A lawsuit alleging a former Texas bankruptcy judge improperly shielded a romantic relationship has been expanded to target his girlfriend, as well as law firms Kirkland & Ellis and Jackson Walker.
The amended complaint filed Thursday is part of the ongoing fallout of David R. Jones’ relationship with a former attorney at Jackson Walker, a Texas firm that regularly represented clients in Jones’ courtroom before he resigned in October.
Kirkland & Ellis, a behemoth in the restructuring community, and Jackson Walker filed “numerous misleading and dishonest federal court papers without disclosing the Jones-Freeman relationship,” plaintiff Michael Van Deelen alleged in an amended complaint filed Thursday in US District Court for the Southern District of Texas. Jackson Walker, which employed Freeman until December 2022, often served as local counsel to Kirkland & Ellis in large Chapter 11 cases.
The failure to disclose the relationship amounts to bankruptcy fraud, honest services fraud, mail and wire fraud, and obstruction of justice under the Racketeer Influenced and Corrupt Organizations Act, Van Deelen said in the complaint.
“Debtors received favorable treatment and attorneys got rich in a bankruptcy system akin to shipping lettuce by rabbits,” the amended complaint said.
Van Deelen was a shareholder and creditor involved in a Chapter 11 case Jones presided over, McDermott International Inc., when Jones was a judge for the US Bankruptcy Court for the Southern District of Texas. Van Deelen’s original October complaint accused Jones of living with Freeman for years and hiding the relationship. His complaint, initially filed against Jones only, led to a series of revelations that made the relationship public.
Millions in Fees
Van Deelen’s original complaint accused Jones of violating his constitutional rights. Thursday’s amended filing says Kirkland, the world’s largest law firm by revenue, was awarded more than $162 million in attorneys’ fees as lead counsel in cases in which Jackson Walker served as co-counsel before Jones.
The expanded complaint seeks the forfeiture of attorneys’ fees, statutory damages and compensatory damages that include mental anguish, and other damages connected to breaches of fiduciary duty and in connection with RICO violations.
“Judge Jones and Freeman plainly deceived the public and interested parties in bankruptcies by failing to disclose their relationship,” the complaint said. “But they did not deceive Jackson Walker or Kirkland & Ellis. Both firms knew of the relationship and used it to profit.”
Freeman initially denied to Jackson Walker in 2021 that she was in a “current” relationship with Jones, but admitted that they’d had a past relationship, Jackson Walker has said in court filings. The firm only learned in 2022 that those statements were “possibly false or at least no longer true,” it said.
Kirkland said in a statement that the suit was “filed by a serial litigant,” and “contains a series of baseless and false allegations.”
“Kirkland did not make any misrepresentations to the court, or fail to make any required disclosures, or violate any of our ethical responsibilities,” the firm said.

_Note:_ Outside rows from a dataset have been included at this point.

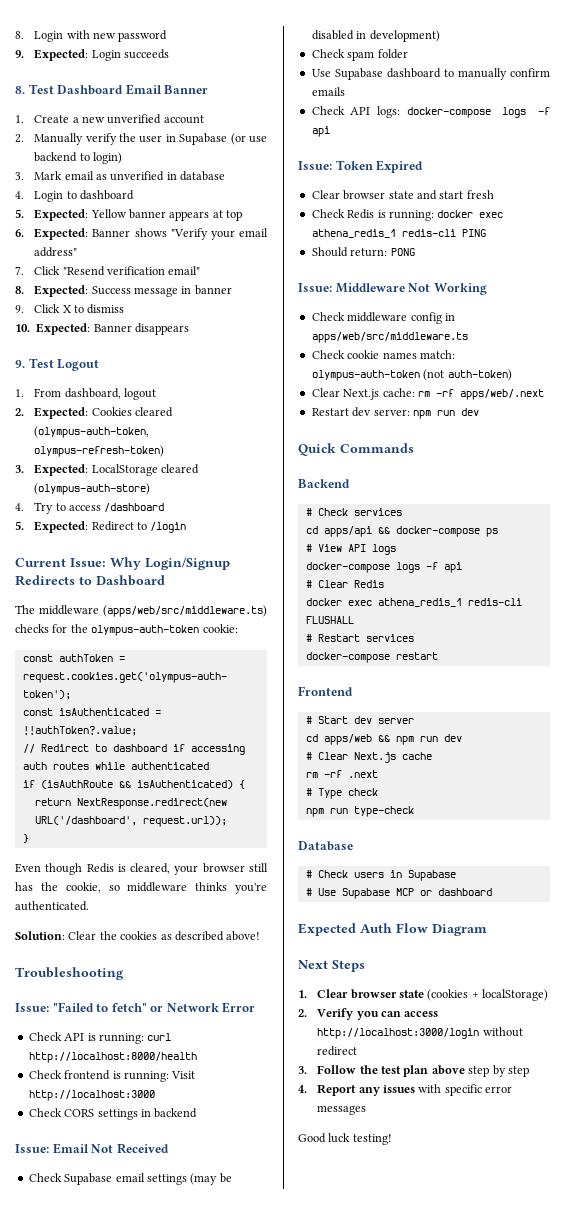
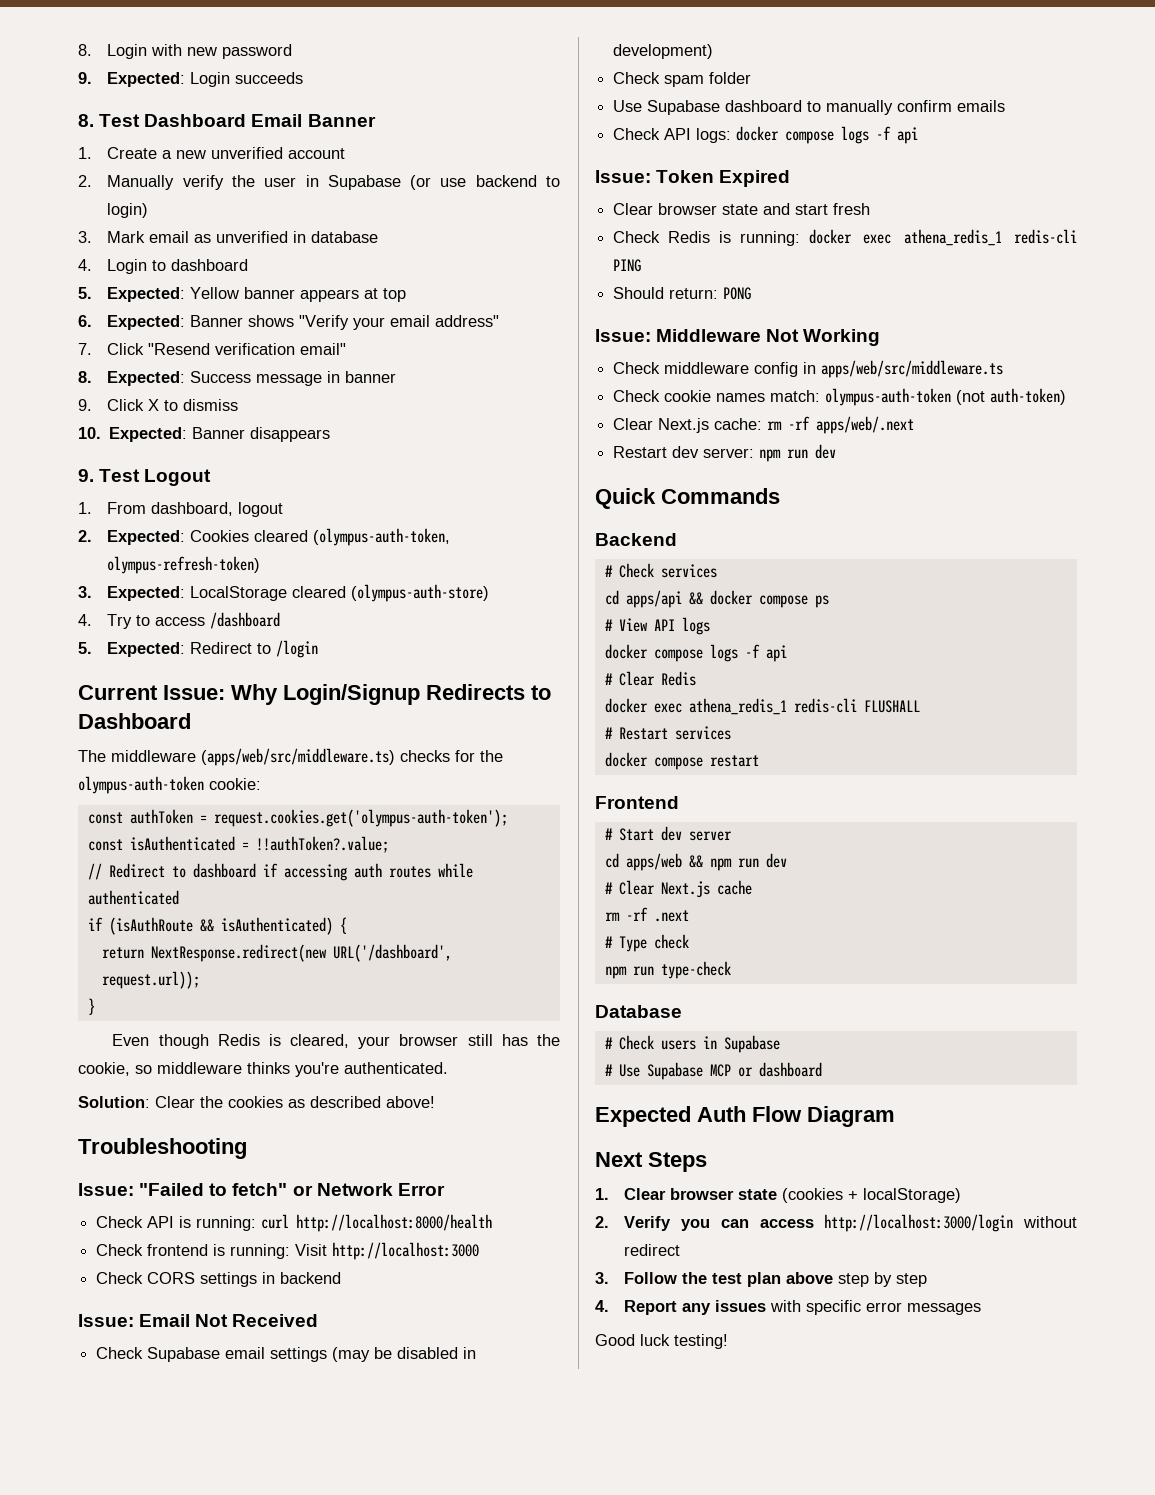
- Check API logs: docker-compose logs -f api
+ Check API logs: docker compose logs -f api
- cd apps/api && docker-compose ps
+ cd apps/api && docker compose ps
  # View API logs
- docker-compose logs -f api
+ docker compose logs -f api
- docker-compose restart
+ docker compose restart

Freeman’s attorney, Tom Kirkendall, declined to comment. A Jackson Walker spokesman declined to comment, but has previously said the firm is confident it acted responsibly.
Jones has said in court filings he’s immune from the suit and has requested the Justice Department to defend him against the complaint.
Van Deelen is represented by Bandas Law Firm PC.
The case Deelen v. Jones, Bankr. S.D. Tex., No. 23-03729, Amended Complaint 1/11/24.